КАК Я СТАЛ НАРКОМАНОМ
Когда у меня появилась первая мысль о наркотиках, я даже не могу вспомнить. В свое время я читал о них в газетах, естественно, под рубрикой «их нравы» или что-то подобное. Из этой писанины я понял следующее: это нечто запретное, распространенное на Западе среди нехорошей буржуазной молодежи, вызывающее кайф и развратное. Все это меня жутко привлекало, но мне и в голову не приходило, что наркотики можно достать где-то здесь. В разговорах с приятелями они почти никогда не упоминались, но мысль о них у меня где-то подспудно сидела.
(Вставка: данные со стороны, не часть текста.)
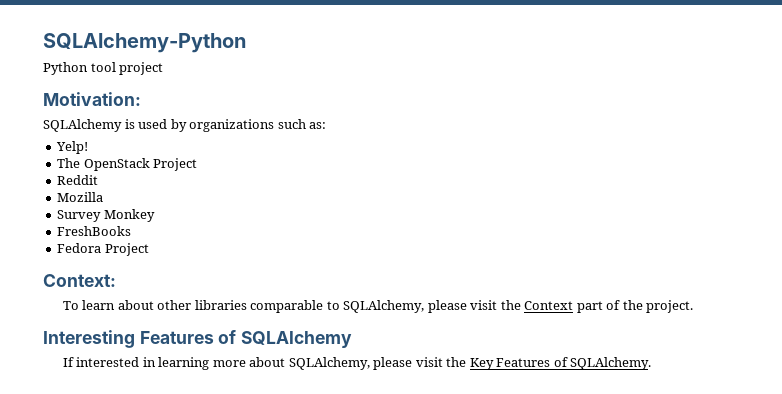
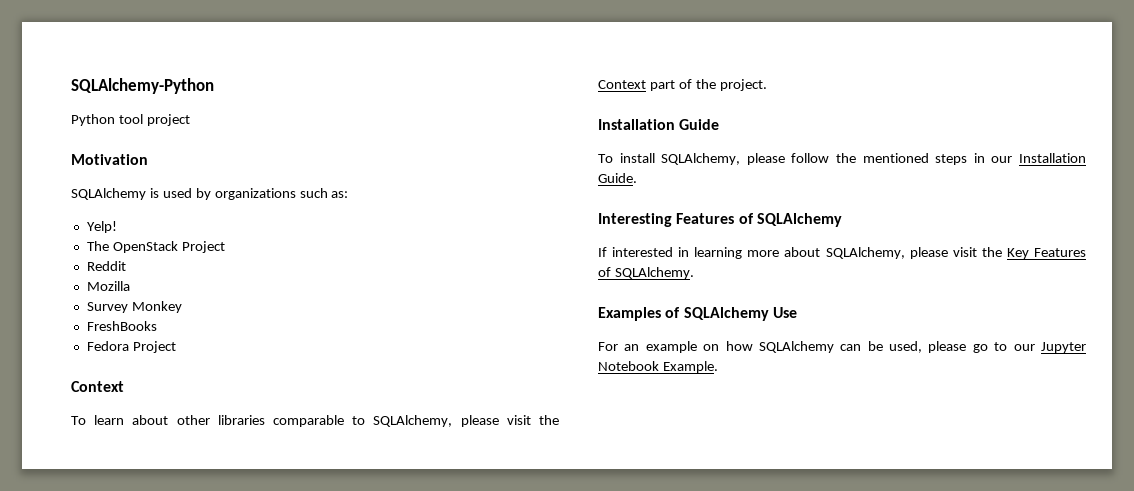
- Motivation:
+ Motivation
  Fedora Project
- Context:
+ Context
+ Installation Guide
+ To install SQLAlchemy, please follow the mentioned steps in our Installation Guide.
+ Examples of SQLAlchemy Use
+ For an example on how SQLAlchemy can be used, please go to our Jupyter Notebook Example.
Все изменилось после того, как я причитал в «Комсомольской правде» (название-то какое!) статью «Тайна коктейля Джеф». Статья была про то, как наша молодежь (это советская-то, подумать страшно) варит мульку из эфедрина.
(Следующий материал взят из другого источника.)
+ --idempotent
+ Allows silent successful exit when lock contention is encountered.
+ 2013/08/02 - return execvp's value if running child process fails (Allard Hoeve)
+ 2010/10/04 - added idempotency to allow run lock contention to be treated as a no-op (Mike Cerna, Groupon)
Для меня это было тогда так же удивительно, как если бы я узнал, что из аспирина можно сделать героин или что-нибудь подобное. Эфедрин для меня был всего лишь каплями в нос. В те благословенные времена он свободно продавался в аптеках, правда, уже по рецепту и стоил — смешно сказать — 8 копеек за фурик. Кроме того, в статейке упоминались колеса — некие таинственные таблетки, вызывающие кайф.
Меня это все жутко заинтересовало: как же так? советские люди вместо того, чтобы строить коммунизм, торчат, а я об этом только в газетах читаю — явный не порядок. Я стал расспрашивать своих знакомых и через недели две уже знал название колес — мазепам. Еще примерно через неделю я их достал — купил у дружка, у которого их пила мать, за два рубля. Сожрал восемь штук, опьянел, через некоторое время протрезвел, но никакого похмелья не было, что мне жутко понравилось. И я стал периодически их доставать. Тогда это считалось круто.